* [Work task]
Your output should be the lines below from the one with "(504, 1235) none" through the one with "[436,246,482,255] You can", copied exactly, pictures excluded.

- Opening Delimiter -

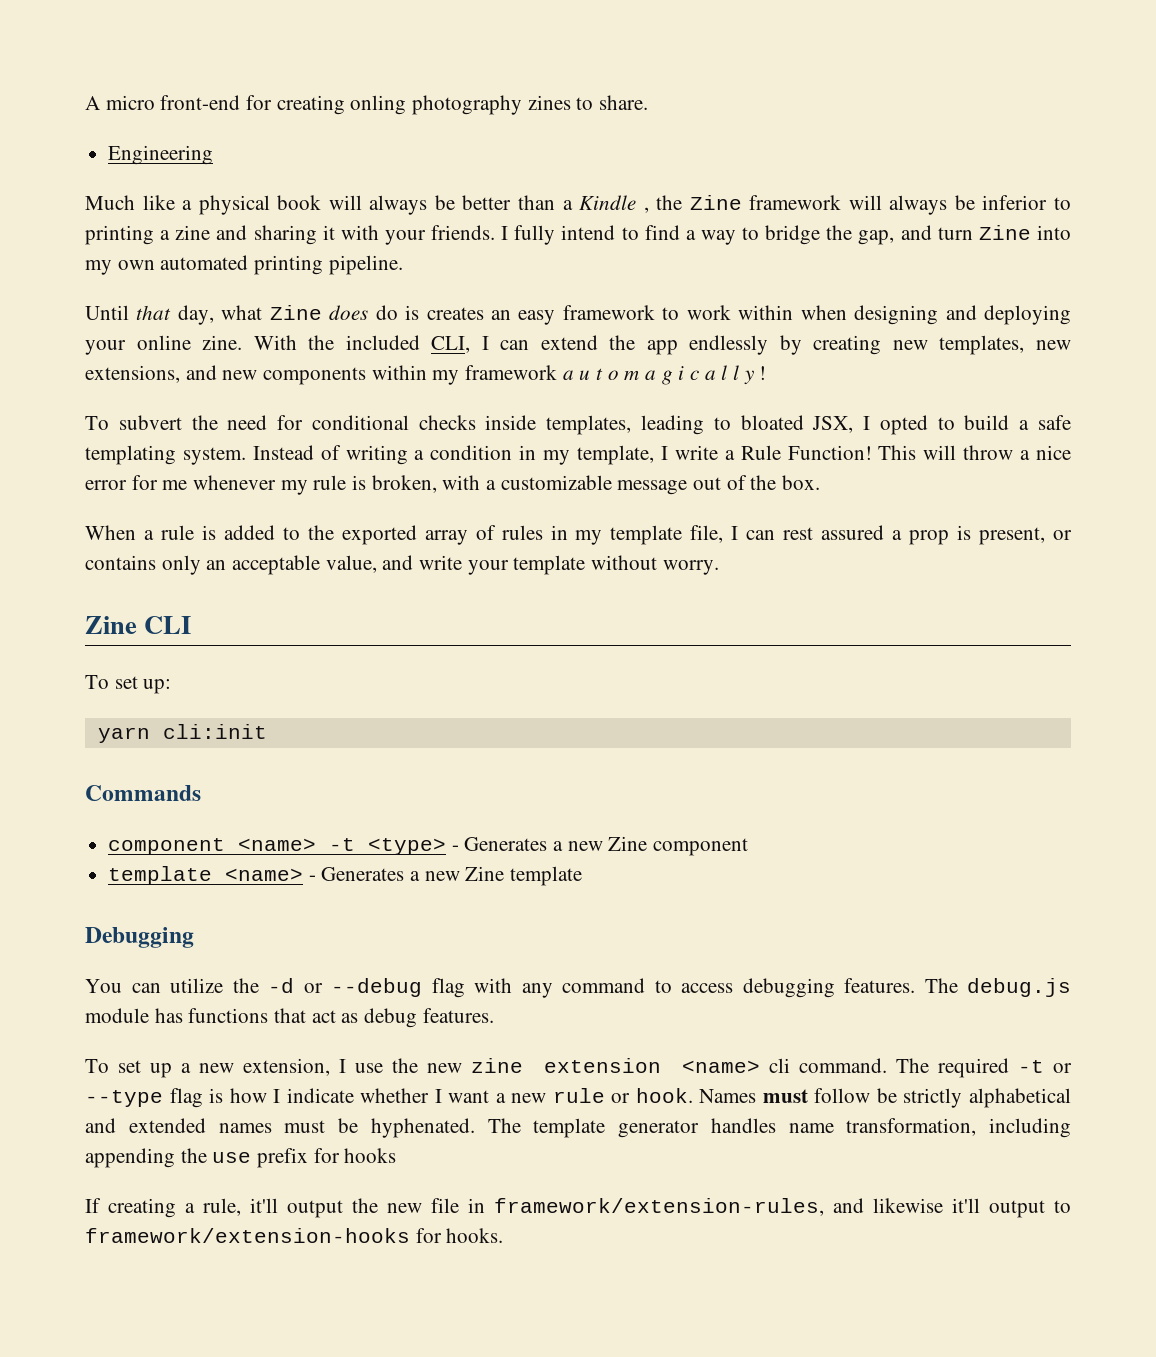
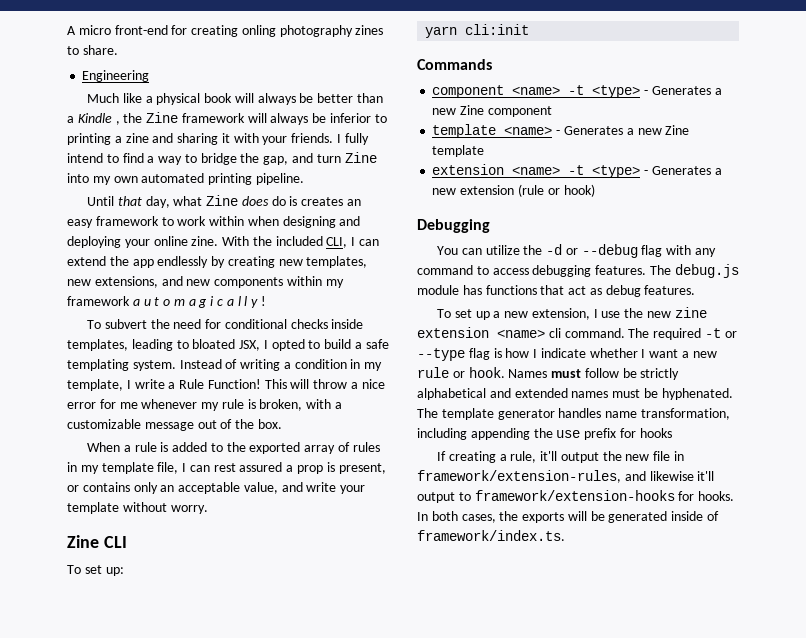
(583, 876) none -> [432,164,722,178] [432,184,595,197] // extension <name> -t <type> - Generates a new extension (rule or hook)
(504, 1235) none -> [417,511,720,523] [417,530,565,541] In both cases, the exports will be generated inside of framework/index.ts.

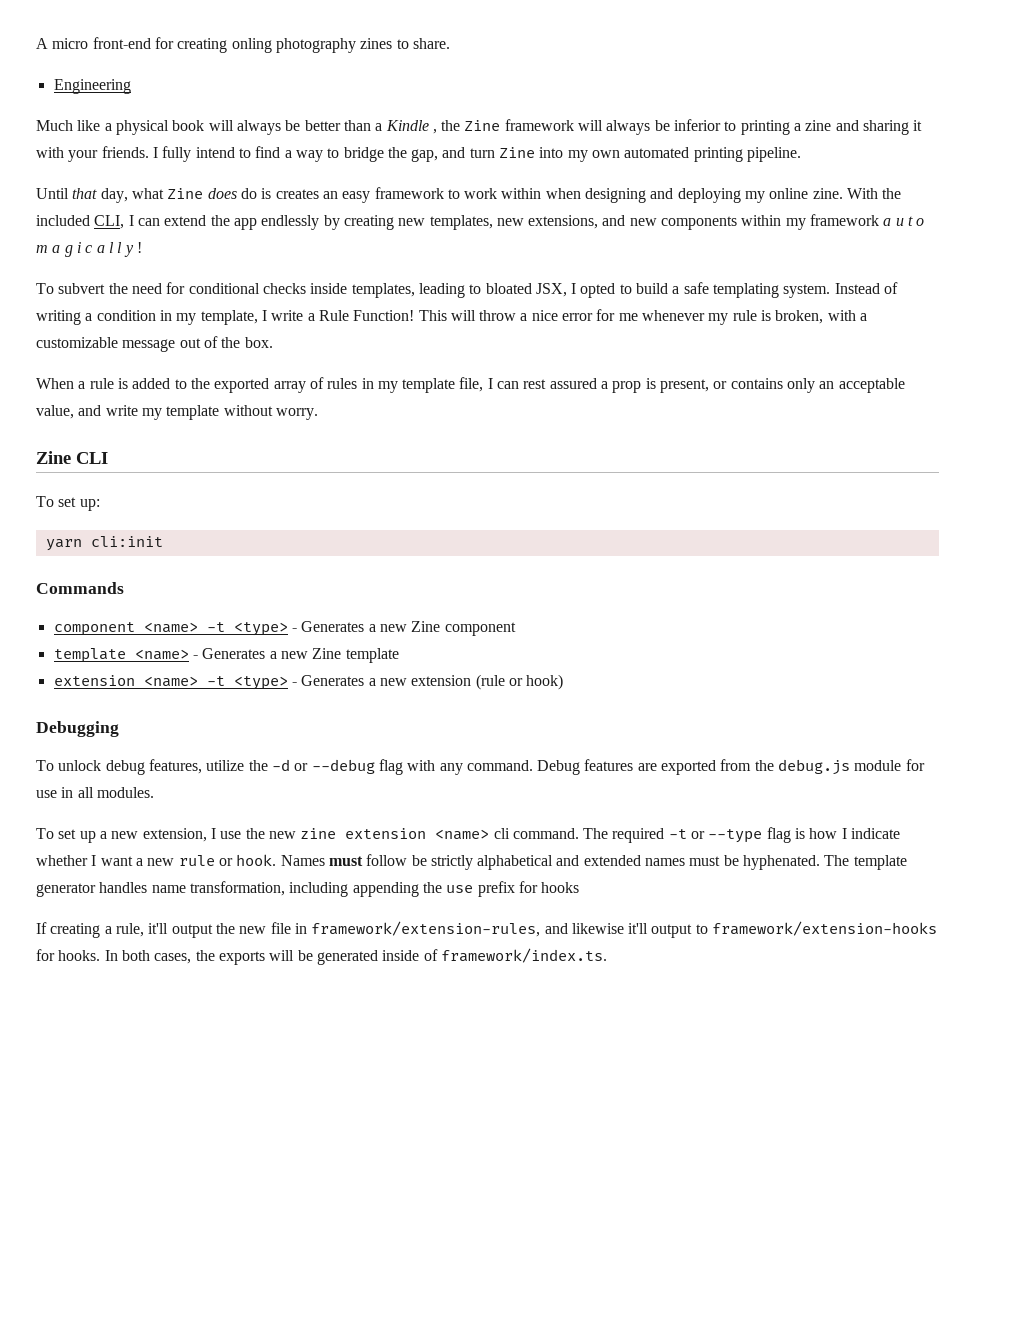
[124,239,150,248] your -> [745,191,766,203] my
[340,485,366,494] your -> [141,408,162,420] my
[436,246,482,255] You can -> [36,759,202,775] To unlock debug features,
[417,264,739,278] [417,285,696,297] command to access debugging features. The debug.js module has functions that act as debug features. -> [466,759,925,775] [36,787,154,798] command. Debug features are exported from the debug.js module for use in all modules.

- Closing Delimiter -

* [Reply to the task]
(504, 1235) none -> [417,511,720,523] [417,530,565,541] In both cases, the exports will be generated inside of framework/index.ts.

[124,239,150,248] your -> [745,191,766,203] my
[340,485,366,494] your -> [141,408,162,420] my
[436,246,482,255] You can -> [36,759,202,775] To unlock debug features,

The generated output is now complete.